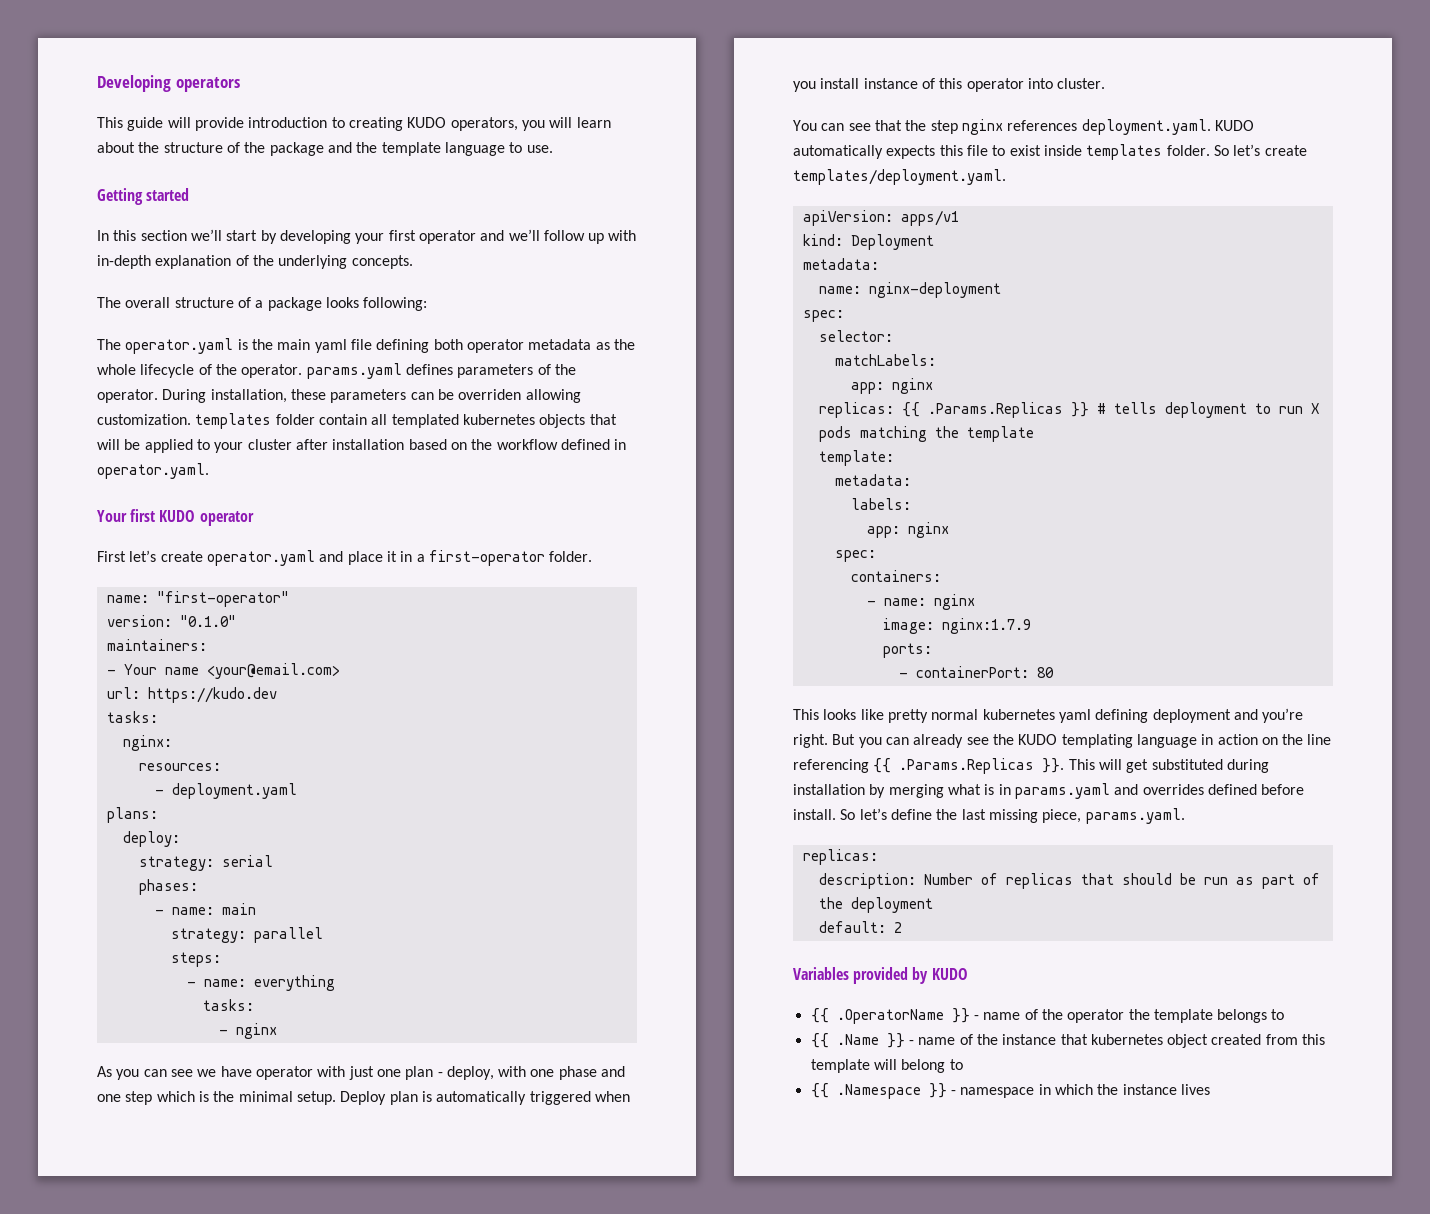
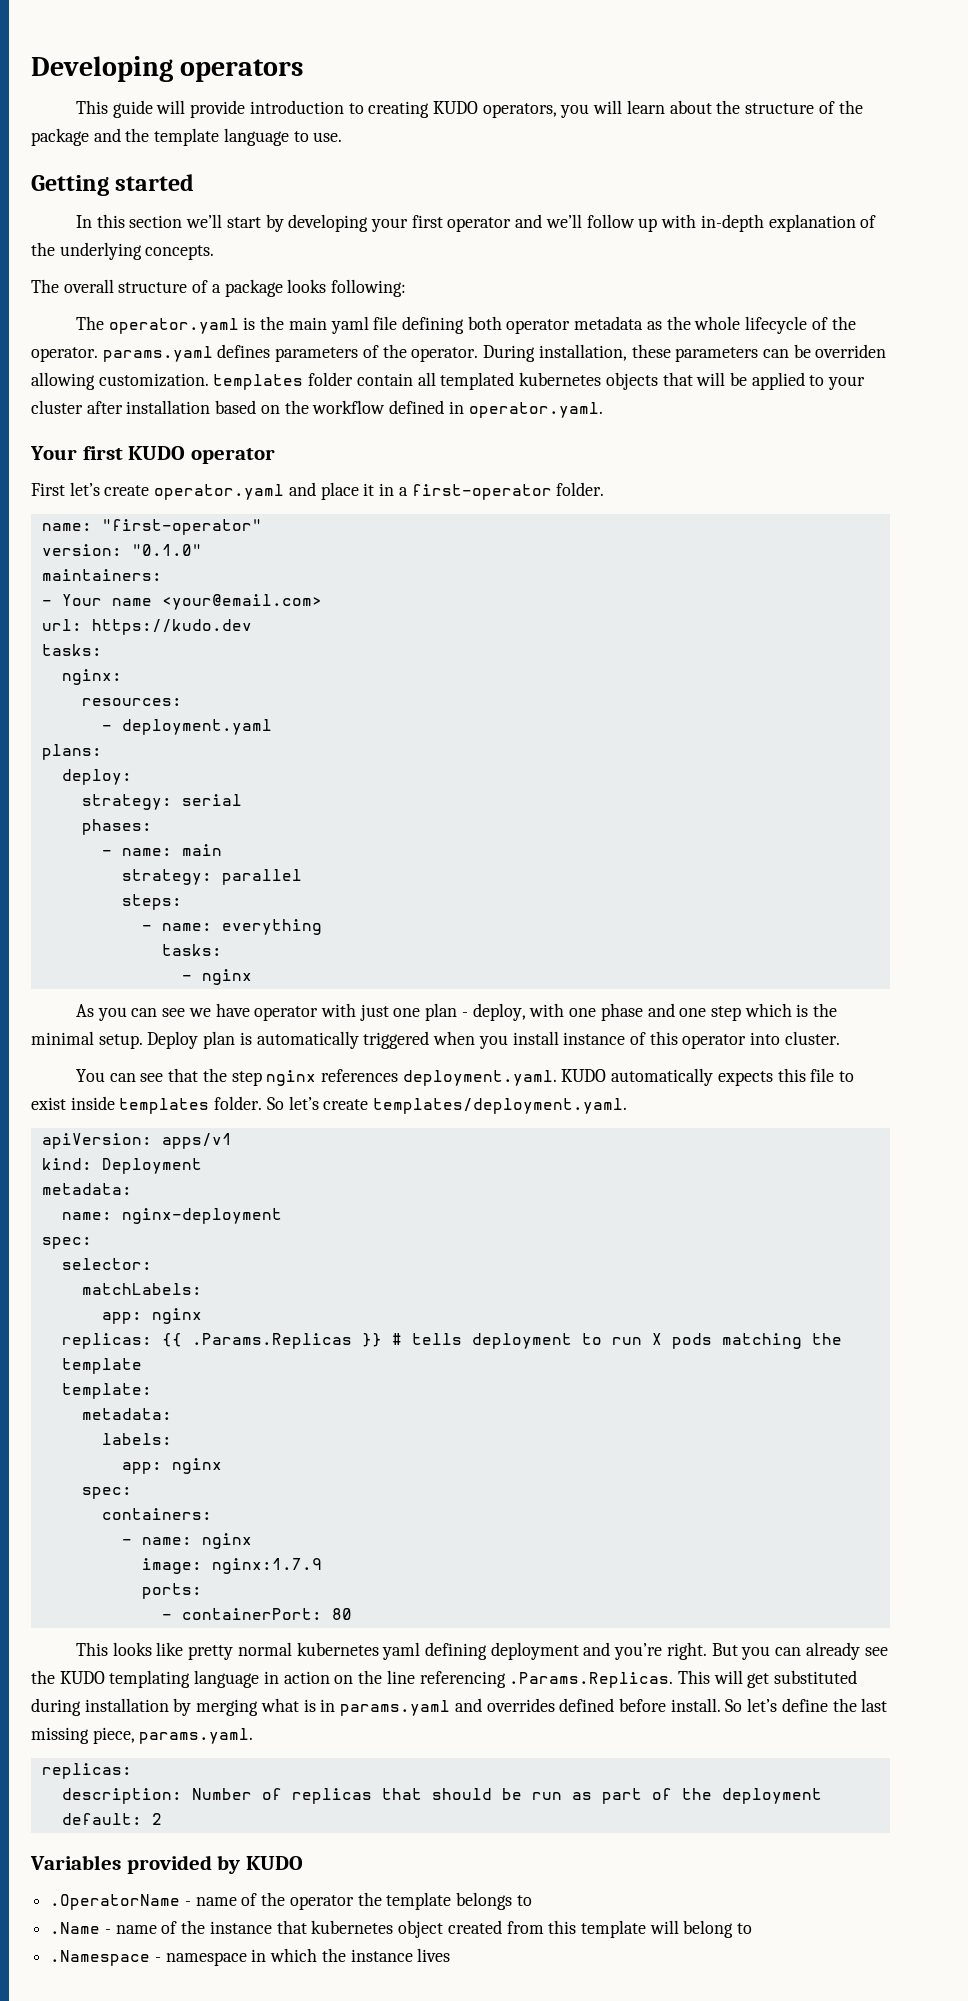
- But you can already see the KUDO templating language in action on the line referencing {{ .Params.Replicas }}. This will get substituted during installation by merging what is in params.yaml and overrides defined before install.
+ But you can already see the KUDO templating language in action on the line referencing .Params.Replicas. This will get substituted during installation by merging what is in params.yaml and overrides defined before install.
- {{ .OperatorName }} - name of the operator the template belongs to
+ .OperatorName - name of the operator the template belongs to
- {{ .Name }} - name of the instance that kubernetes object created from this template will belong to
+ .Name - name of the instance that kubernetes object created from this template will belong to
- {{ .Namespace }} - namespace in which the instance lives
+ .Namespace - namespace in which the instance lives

---

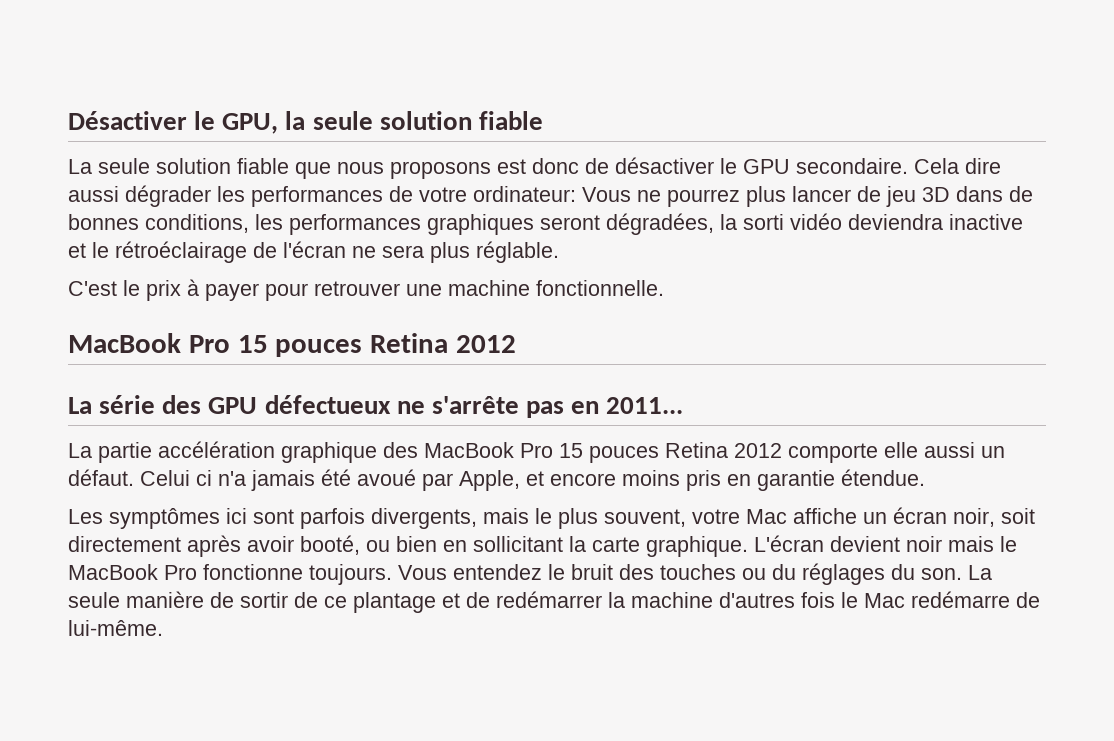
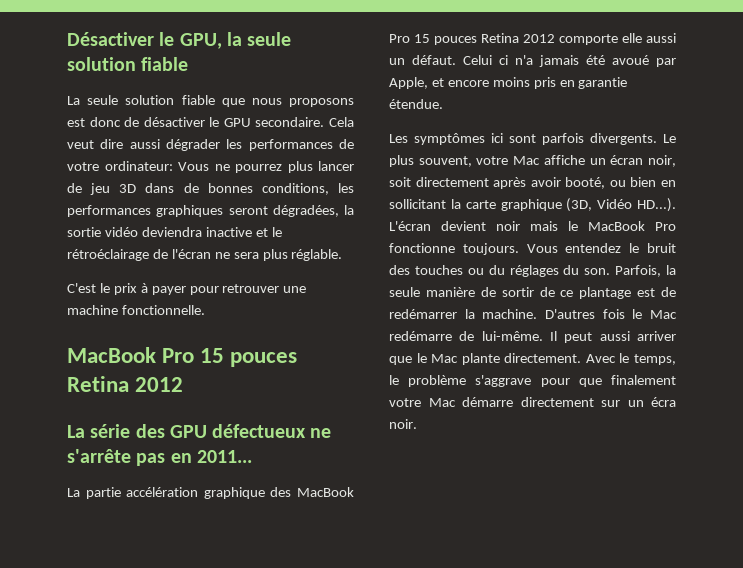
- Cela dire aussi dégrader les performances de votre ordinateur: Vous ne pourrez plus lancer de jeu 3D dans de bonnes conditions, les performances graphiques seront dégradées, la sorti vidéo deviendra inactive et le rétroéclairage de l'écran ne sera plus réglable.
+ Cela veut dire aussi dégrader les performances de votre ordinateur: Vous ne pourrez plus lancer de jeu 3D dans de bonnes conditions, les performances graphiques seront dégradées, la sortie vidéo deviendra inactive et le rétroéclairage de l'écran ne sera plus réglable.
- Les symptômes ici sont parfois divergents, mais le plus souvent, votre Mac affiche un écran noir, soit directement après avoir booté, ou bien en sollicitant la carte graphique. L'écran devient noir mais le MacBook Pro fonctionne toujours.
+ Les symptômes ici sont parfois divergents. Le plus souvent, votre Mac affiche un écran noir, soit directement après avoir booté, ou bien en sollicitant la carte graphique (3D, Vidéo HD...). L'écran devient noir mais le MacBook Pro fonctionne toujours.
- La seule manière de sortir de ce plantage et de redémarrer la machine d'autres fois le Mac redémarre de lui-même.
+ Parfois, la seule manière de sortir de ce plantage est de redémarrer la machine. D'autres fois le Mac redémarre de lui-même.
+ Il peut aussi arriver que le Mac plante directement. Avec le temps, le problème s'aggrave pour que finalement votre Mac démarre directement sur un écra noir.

Problem to work on: Please find, in the entries above, every line where "referencing" occurs, and copy it.

Final answer:
- But you can already see the KUDO templating language in action on the line referencing {{ .Params.Replicas }}. This will get substituted during installation by merging what is in params.yaml and overrides defined before install.
+ But you can already see the KUDO templating language in action on the line referencing .Params.Replicas. This will get substituted during installation by merging what is in params.yaml and overrides defined before install.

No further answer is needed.